Intellectual property (IP) is a societal innovation to manage relationships among competing groups by defining a role for creators, enforceable by statute and contract. The NSF Data Management Plan does not change the way intellectual property has been handled under federal awards. Universities will still be able to hold copyright in works created under the award and obtain title to patents conceived or reduced to practice under the award. What research projects will need to do is to articulate how they are providing permissions/licenses to the data and this may or may not involve intellectual property rights depending on the type of data.

Bringing Data Into Your Research Project

It is possible that your project may need to arrange for access to third party data or associated research artifacts that may have specific limitations in how they can be distributed (based on IP or the agreement by which your project obtained the data or artifact). The Office of Innovation Partnership Services (IPS, formerly Technology Transfer Services) can help your project obtain permissions. Your research project may also have received data under confidentiality or other restrictions that will need to be identified and explained in your data management plan. IPS is also happy to assist you in handling these issues.

Facts alone are not copyrighted but their arrangement may be sufficient original expression to merit copyright. For databases, there may be a mix of copyright and data for your project to consider. Some countries recognize certain rights in databases (i.e. Directive 96/9/EC of the European Parliament and of the Council of 11 March 1996 on the legal protection of databases). If you receive data that holds no copyright, the agreement or permissions you obtain the data under may be a simple donation or a bailment, conditioned on your respecting certain rules called out in the permission.

Using Intellectual Property Rights To Make Your Data Available

Your research project should consider what permissions are appropriate for users when you make the data and/or copyrighted works from your research project available. You should consider potential users other than the federal government because it already receives a non-exclusive, royalty free license for government purposes to copyrighted works and data created under federal awards (2 CFR 15). There are a number of factors for you to consider (e.g., attribution, notification of use, redistribution, quality control/standards, and risk).

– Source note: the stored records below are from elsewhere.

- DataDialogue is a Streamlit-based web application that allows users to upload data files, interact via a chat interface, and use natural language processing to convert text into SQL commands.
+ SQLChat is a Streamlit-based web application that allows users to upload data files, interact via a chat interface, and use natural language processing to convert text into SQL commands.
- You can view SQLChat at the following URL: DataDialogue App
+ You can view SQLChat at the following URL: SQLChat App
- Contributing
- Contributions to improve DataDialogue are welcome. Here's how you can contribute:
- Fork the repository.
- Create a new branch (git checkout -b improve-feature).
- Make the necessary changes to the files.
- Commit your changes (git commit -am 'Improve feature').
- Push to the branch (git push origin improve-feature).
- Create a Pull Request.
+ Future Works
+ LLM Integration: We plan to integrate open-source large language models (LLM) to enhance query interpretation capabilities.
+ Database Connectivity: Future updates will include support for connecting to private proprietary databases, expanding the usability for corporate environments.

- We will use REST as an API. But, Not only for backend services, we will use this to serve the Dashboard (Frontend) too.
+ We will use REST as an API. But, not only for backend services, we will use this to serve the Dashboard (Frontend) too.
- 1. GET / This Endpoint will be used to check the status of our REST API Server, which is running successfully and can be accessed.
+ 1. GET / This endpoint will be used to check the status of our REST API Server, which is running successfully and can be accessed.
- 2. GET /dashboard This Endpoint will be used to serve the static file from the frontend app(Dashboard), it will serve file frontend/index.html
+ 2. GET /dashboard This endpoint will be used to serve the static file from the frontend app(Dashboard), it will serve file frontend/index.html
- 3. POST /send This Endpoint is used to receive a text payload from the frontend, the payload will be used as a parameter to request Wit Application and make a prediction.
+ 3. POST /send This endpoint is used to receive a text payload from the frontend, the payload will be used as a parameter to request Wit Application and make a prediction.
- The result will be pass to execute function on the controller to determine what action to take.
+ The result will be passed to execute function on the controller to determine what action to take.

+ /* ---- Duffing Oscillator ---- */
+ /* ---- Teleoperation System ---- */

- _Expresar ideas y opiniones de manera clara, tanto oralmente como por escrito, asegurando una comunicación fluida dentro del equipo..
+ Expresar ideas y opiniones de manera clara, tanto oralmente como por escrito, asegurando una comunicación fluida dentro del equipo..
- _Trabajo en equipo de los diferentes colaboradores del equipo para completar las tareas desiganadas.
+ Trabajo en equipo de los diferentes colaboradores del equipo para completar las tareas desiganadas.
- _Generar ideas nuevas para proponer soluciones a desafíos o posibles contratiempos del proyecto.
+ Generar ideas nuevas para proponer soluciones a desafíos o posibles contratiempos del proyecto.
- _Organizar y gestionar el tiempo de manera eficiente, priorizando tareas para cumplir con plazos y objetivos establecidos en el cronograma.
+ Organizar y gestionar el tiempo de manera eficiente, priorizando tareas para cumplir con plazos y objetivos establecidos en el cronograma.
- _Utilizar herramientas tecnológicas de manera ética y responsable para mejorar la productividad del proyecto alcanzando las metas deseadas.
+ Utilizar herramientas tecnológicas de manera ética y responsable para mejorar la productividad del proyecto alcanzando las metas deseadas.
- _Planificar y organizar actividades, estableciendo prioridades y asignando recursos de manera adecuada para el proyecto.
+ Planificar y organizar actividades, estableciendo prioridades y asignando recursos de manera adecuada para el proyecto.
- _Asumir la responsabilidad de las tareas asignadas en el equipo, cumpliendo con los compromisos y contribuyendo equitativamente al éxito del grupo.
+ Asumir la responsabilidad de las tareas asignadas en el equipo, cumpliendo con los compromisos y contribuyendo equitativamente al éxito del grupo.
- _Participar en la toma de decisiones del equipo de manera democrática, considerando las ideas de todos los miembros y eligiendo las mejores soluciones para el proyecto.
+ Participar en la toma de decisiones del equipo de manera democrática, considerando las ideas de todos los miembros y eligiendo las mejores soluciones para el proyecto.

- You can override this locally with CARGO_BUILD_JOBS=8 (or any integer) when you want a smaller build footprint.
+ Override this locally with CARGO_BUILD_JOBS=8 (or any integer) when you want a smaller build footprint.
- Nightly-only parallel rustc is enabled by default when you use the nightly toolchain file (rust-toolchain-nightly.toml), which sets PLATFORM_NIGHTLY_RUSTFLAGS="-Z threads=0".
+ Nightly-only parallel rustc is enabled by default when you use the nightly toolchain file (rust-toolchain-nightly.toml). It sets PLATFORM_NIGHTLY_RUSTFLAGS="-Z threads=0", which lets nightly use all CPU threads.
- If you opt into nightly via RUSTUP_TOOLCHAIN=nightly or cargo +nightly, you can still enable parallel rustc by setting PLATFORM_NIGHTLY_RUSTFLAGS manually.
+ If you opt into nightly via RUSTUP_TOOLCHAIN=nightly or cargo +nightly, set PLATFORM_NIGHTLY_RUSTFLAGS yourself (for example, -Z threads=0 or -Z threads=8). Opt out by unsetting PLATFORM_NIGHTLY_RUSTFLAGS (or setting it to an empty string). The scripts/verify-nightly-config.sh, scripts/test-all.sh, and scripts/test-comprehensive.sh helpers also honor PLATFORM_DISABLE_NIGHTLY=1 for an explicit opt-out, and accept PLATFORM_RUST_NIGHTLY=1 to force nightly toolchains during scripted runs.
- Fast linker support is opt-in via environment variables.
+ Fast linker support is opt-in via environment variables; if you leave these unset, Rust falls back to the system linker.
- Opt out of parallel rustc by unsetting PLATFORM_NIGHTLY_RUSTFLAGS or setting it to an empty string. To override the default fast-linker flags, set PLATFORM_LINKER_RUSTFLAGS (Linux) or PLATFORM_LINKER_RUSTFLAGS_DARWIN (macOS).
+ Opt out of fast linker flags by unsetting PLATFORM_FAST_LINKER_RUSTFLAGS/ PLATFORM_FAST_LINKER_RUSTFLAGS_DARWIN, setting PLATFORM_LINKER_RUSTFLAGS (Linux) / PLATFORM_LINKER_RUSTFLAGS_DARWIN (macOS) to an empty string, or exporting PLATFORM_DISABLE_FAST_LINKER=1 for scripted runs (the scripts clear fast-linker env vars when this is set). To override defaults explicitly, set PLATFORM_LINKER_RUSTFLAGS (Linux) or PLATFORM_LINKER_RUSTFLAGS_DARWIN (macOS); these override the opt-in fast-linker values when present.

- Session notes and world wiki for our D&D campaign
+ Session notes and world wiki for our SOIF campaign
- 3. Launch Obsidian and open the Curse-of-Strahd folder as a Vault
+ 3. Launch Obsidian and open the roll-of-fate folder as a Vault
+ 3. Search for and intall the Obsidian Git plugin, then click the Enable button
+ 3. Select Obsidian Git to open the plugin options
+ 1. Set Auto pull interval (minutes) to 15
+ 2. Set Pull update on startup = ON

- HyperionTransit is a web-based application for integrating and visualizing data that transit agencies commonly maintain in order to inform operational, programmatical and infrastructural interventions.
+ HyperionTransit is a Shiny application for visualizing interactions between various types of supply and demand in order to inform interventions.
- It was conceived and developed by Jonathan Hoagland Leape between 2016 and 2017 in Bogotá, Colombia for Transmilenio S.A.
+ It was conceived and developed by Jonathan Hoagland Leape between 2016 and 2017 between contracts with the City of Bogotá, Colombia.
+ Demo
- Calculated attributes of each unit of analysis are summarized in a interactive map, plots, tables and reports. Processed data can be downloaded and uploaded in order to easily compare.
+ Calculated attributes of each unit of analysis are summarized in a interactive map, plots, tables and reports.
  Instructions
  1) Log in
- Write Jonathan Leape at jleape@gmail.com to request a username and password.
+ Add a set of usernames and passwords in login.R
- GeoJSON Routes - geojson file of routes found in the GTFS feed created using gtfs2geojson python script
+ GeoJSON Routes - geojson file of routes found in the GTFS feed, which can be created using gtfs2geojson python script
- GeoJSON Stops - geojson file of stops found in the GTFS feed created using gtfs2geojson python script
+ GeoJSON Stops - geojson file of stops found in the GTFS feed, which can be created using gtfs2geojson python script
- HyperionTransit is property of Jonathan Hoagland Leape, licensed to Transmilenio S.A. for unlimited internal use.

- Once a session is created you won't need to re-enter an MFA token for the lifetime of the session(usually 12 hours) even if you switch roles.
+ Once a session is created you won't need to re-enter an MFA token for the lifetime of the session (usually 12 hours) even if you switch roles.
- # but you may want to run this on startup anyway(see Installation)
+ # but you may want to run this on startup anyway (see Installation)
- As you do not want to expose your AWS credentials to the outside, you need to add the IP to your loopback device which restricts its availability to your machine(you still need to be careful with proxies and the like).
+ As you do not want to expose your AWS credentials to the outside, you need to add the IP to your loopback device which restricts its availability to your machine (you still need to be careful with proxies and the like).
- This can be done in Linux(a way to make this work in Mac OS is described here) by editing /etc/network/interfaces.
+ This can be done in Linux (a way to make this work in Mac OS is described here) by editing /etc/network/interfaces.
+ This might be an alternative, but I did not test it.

In some instances, your research project will not be concerned about any of these factors and may effectively donate the data to the public. In other instances, you will want to create some type of "commons" with respect to sharing and use of the data that sets expectations for what community members agree to for sharing. You may also need to restrict certain portions of the data (or types of data) based on restrictions you agreed to in receiving data from a third party. Intellectual property rights such as a copyright are simply tools that are used as part of the permissions (or license) your research project provides access to the data under. You can find more information on how to create a permissions statement in the Constructing Data Permissions section of this website.

Inventions

In the event that your project recognizes that an invention has resulted from federally funded research, contact the University of Oregon's Office of Innovation Partnership Services to complete an invention disclosure and discuss your goals for the work. IPS works with research projects at any stage to help them think creatively about dissemination and knowledge transfer strategies. Ideally, this discussion proceeds the dissemination of data under the data management plan and allows your research project to execute on your plan for distribution of research artifacts created under your award. The university has an obligation to disclose each new invention created under the grant to the federal funding agency within two months after the inventor discloses it in writing to the university. It is not always clear when an "invention" has arisen, so feel free to contact IPS anytime you have a question.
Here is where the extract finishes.